The detection of unsafe flags was incorrect in prior builds of Xcode and was missing them in cases where they're used by a target that's a transitive dependency of a product.

AFAIK, exceptions aren't supported at all by Xcode, but you might be able to work around it by putting a package in between and depending on the other one using .package(path:).

3 Likes

Thank you! Fixed this with the proposed workaround (.package(path:)). In case anyone is interested, you may have to reexport with @_exported import

1 Like

Was this ever addressed?

The issue is still happening for me.

I've filed a bug about this: [SR-15398] Xcode blocks local-branch SPM packages with unsafe flags in an app targets · Issue #4379 · apple/swift-package-manager · GitHub

Couldn't reply in jira so I'll copy my comment here

I'd also like to add that it could be nice to have an -allow-unsafe-flags flag for xcodeproj target and allow unsafe flags for local packages by default, for example, if I need -Xfrontend -warn-long-expression-type-checking for optimization debugging purposes I'd like to make it work out of the box, without need to wrap my local package into another local package... I'm not even sure it's actually unsafe :new_moon_with_face:

Project structure without a wrapper package is semantically correct and simple

- App.xcworkspace
- App.xcodeproj
- AppPackage

And the wrapper package seems pretty much redundant (actually it does nothing but exposing AppPackage.AppTarget to the App.xcodeproj via _AppPackage._AppTarget (we cant even keep naming for the target))

- App.xcworkspace
- App.xcodeproj
- _AppPackage
- AppPackage

My use case is for linking with private frameworks elegantly by exporting headers via a C target and linking against the relevant framework by passing an unsafe linker flag. By disallowing versioned packages from using unsafe flags, wrappers like this are barred from the semver world and the dependency resolution that comes with it. I understand that a version bump could introduce malicious flags, but I control all ends of the pipeline and would appreciate an option to override this safeguard.

In the meantime I'll be adding the package as a branch-item dependency, like a madman, because there is no alternative that offers the same ease of use for depending packages. GitHub - EricRabil/Paris: SPM-native private framework bindings

Update 22h later: I did not test out adding Paris as a revision-item, which allows me to specify a commit hash. I am now able to depend on specific snapshots of Paris across projects, without worrying about breaking changes.

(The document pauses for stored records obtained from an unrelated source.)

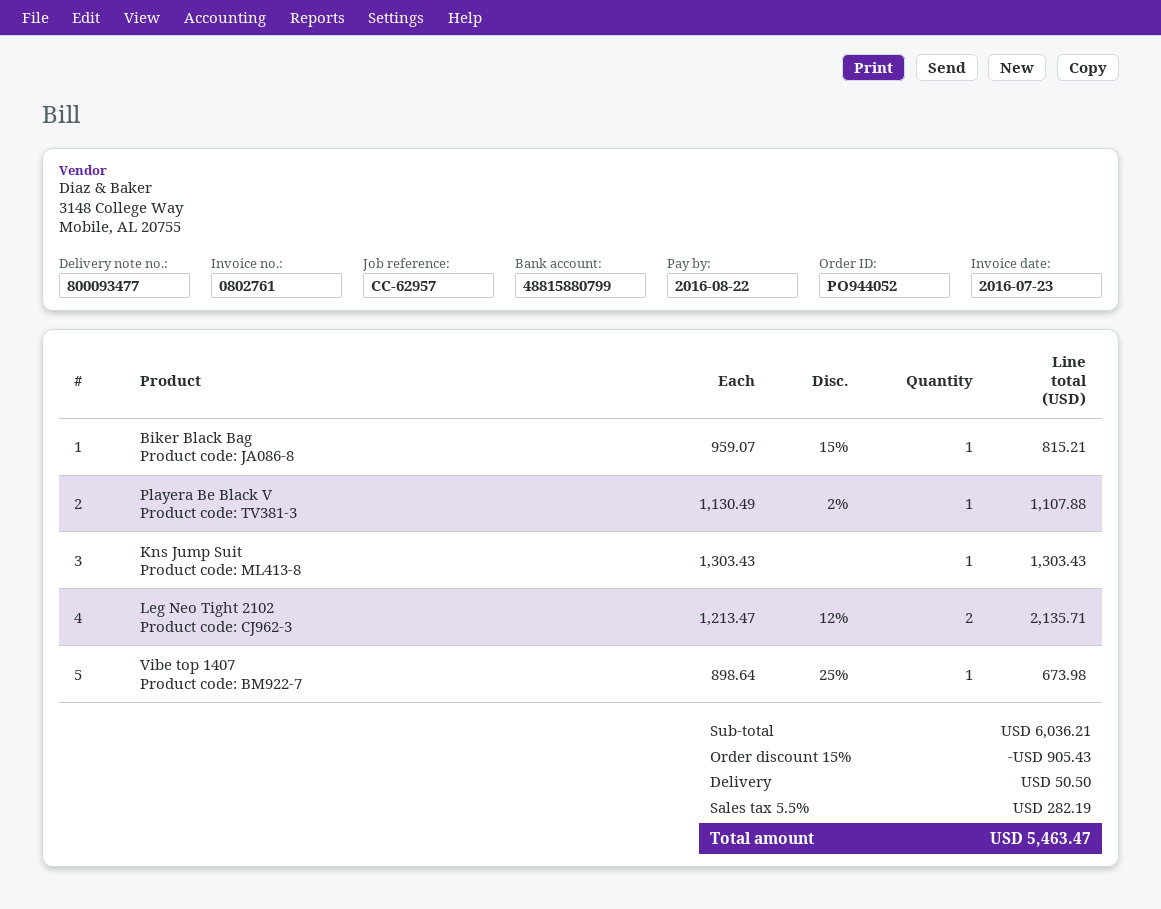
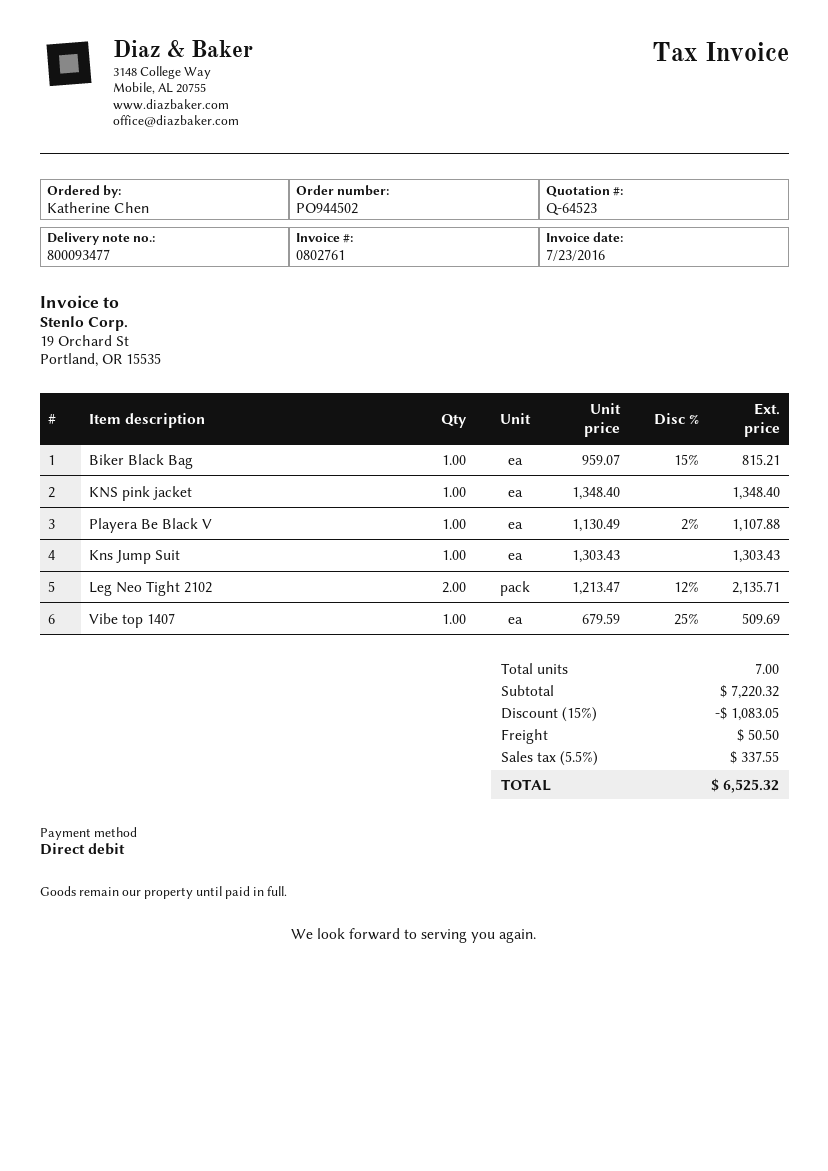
order number: PO944052 -> PO944502
Vibe top 1407: 1 x 898.64 - 25% = 673.98 -> 1 x 679.59 - 25% = 509.69
KNS pink jacket: none -> 1 x 1348.40 = 1348.40
subtotal: 6036.21 -> 7220.32
discount: 15% = 905.43 -> 15% = 1083.05
tax: 5.5% = 282.19 -> 5.5% = 337.55
total: 5463.47 -> 6525.32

I still think that being able to use semantic versioning with a package that uses unsafe flags should not be arbitrarily gatekeeped by the package manager. Until SPM is able to cover more advanced targets, there should be a mechanism to at least whitelist specific unsafe flags. Disallowing this outright makes it difficult to push the boundaries of what you can do with Swift.